> [Change listing data]:
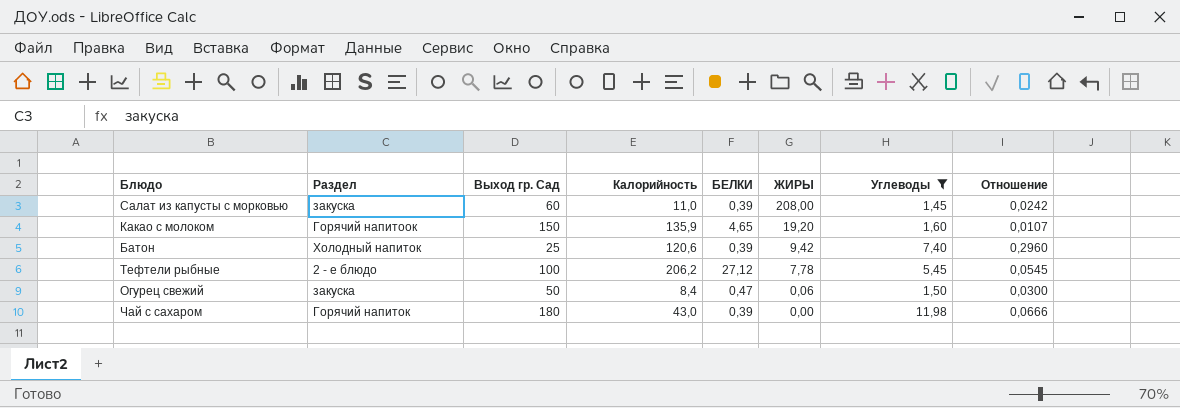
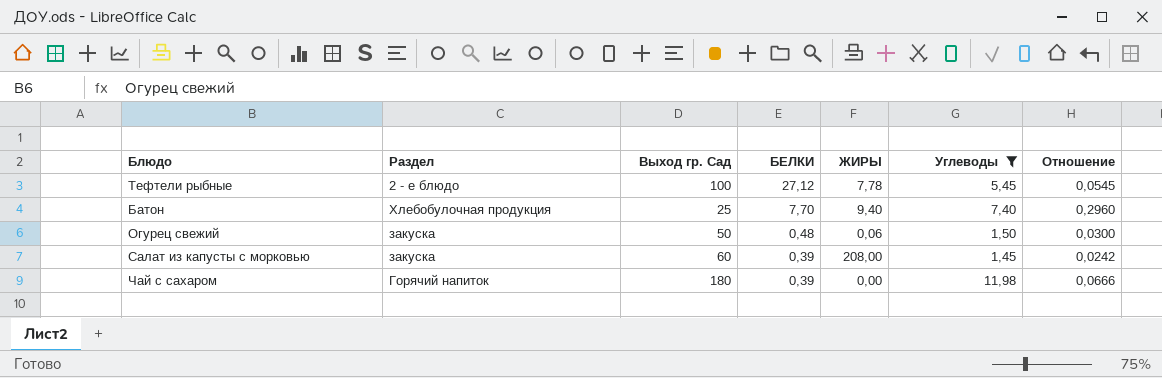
row order: ЖИРЫ descending -> БЕЛКИ descending
column Калорийность | position: 4 -> none
row Какао с молоком: Горячий напитоок | 150 | 135,9 | 4,65 | 19,20 | 1,60 | 0,0107 -> none
Батон | Раздел: Холодный напиток -> Хлебобулочная продукция
Батон | БЕЛКИ: 0,39 -> 7,70
Батон | ЖИРЫ: 9,42 -> 9,40
Огурец свежий | БЕЛКИ: 0,47 -> 0,48

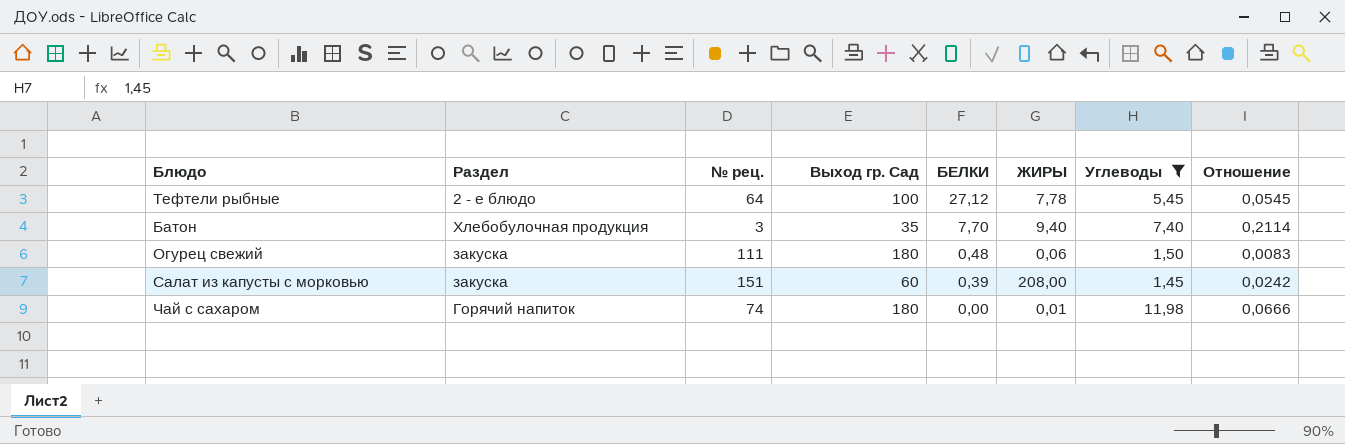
column № рец. | position: none -> 3
Батон | Выход гр. Сад: 25 -> 35
Батон | Отношение: 0,2960 -> 0,2114
Огурец свежий | Выход гр. Сад: 50 -> 180
Огурец свежий | Отношение: 0,0300 -> 0,0083
Чай с сахаром | БЕЛКИ: 0,39 -> 0,00
Чай с сахаром | ЖИРЫ: 0,00 -> 0,01

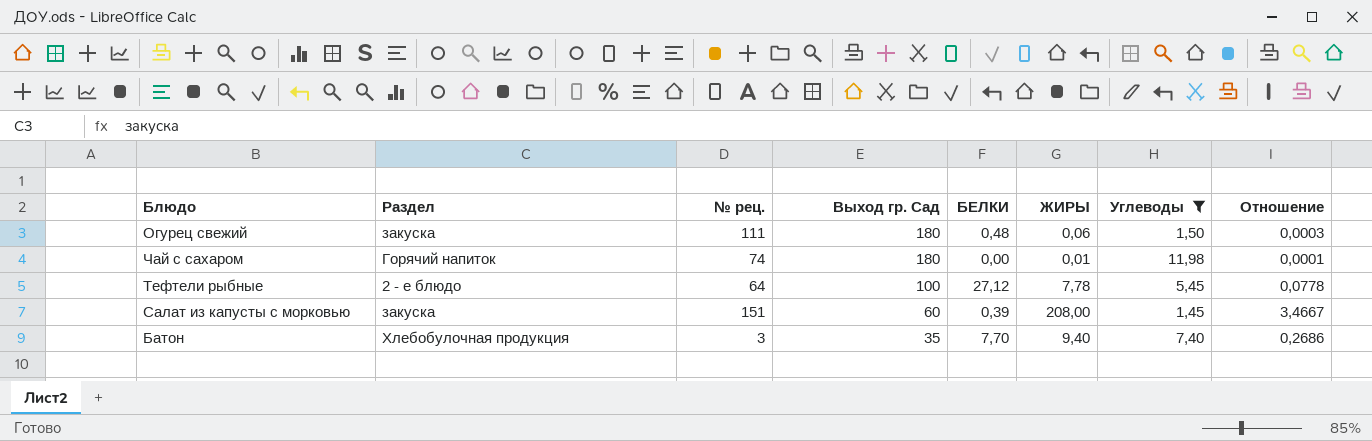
row order: БЕЛКИ descending -> Выход гр. Сад descending
column Отношение | formula: [Углеводы] / [Выход гр. Сад] -> [ЖИРЫ] / [Выход гр. Сад]

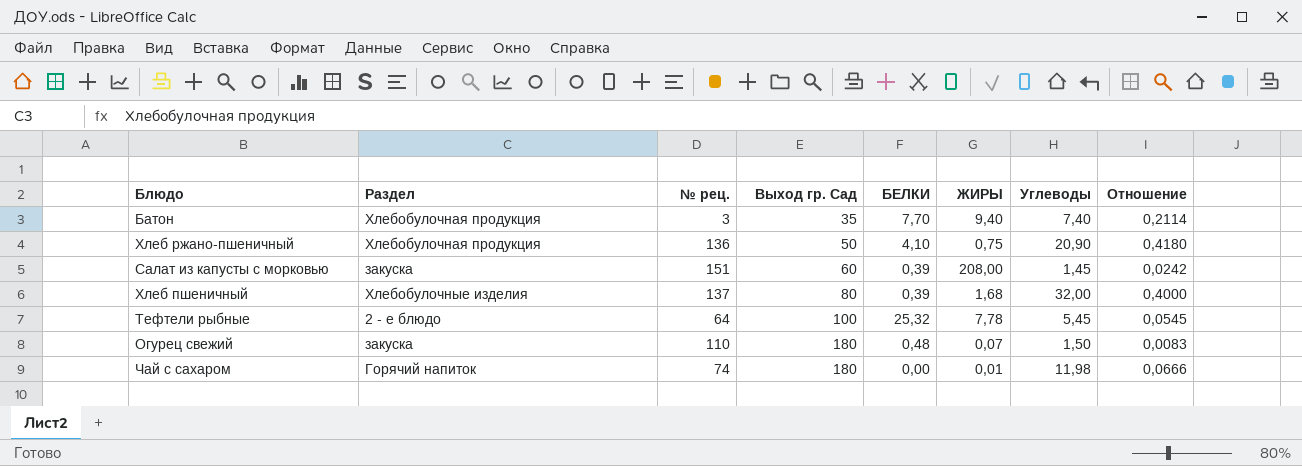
filter: Углеводы <= 11,98 -> none
row order: Выход гр. Сад descending -> Выход гр. Сад ascending
column Отношение | formula: [ЖИРЫ] / [Выход гр. Сад] -> [Углеводы] / [Выход гр. Сад]
Тефтели рыбные | БЕЛКИ: 27,12 -> 25,32
Огурец свежий | № рец.: 111 -> 110
Огурец свежий | ЖИРЫ: 0,06 -> 0,07

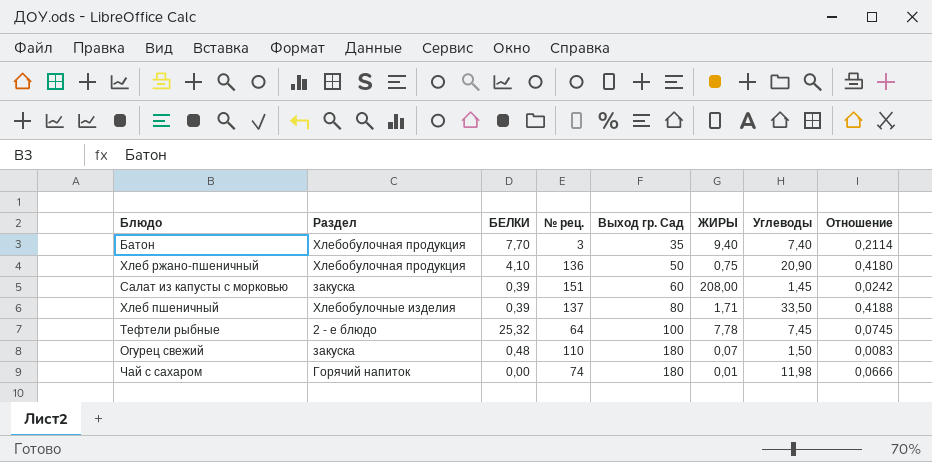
column БЕЛКИ | position: 5 -> 3
Хлеб пшеничный | ЖИРЫ: 1,68 -> 1,71
Хлеб пшеничный | Углеводы: 32,00 -> 33,50
Хлеб пшеничный | Отношение: 0,4000 -> 0,4188
Тефтели рыбные | Углеводы: 5,45 -> 7,45
Тефтели рыбные | Отношение: 0,0545 -> 0,0745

> [Work instruction]: What you return must match, character for character, the lines above from the one with "Батон | Раздел: Холодный" through the one with "column Отношение | formula: [Углеводы]", minus any pictures.

> [Answer to the problem]:
Батон | Раздел: Холодный напиток -> Хлебобулочная продукция
Батон | БЕЛКИ: 0,39 -> 7,70
Батон | ЖИРЫ: 9,42 -> 9,40
Огурец свежий | БЕЛКИ: 0,47 -> 0,48

column № рец. | position: none -> 3
Батон | Выход гр. Сад: 25 -> 35
Батон | Отношение: 0,2960 -> 0,2114
Огурец свежий | Выход гр. Сад: 50 -> 180
Огурец свежий | Отношение: 0,0300 -> 0,0083
Чай с сахаром | БЕЛКИ: 0,39 -> 0,00
Чай с сахаром | ЖИРЫ: 0,00 -> 0,01

row order: БЕЛКИ descending -> Выход гр. Сад descending
column Отношение | formula: [Углеводы] / [Выход гр. Сад] -> [ЖИРЫ] / [Выход гр. Сад]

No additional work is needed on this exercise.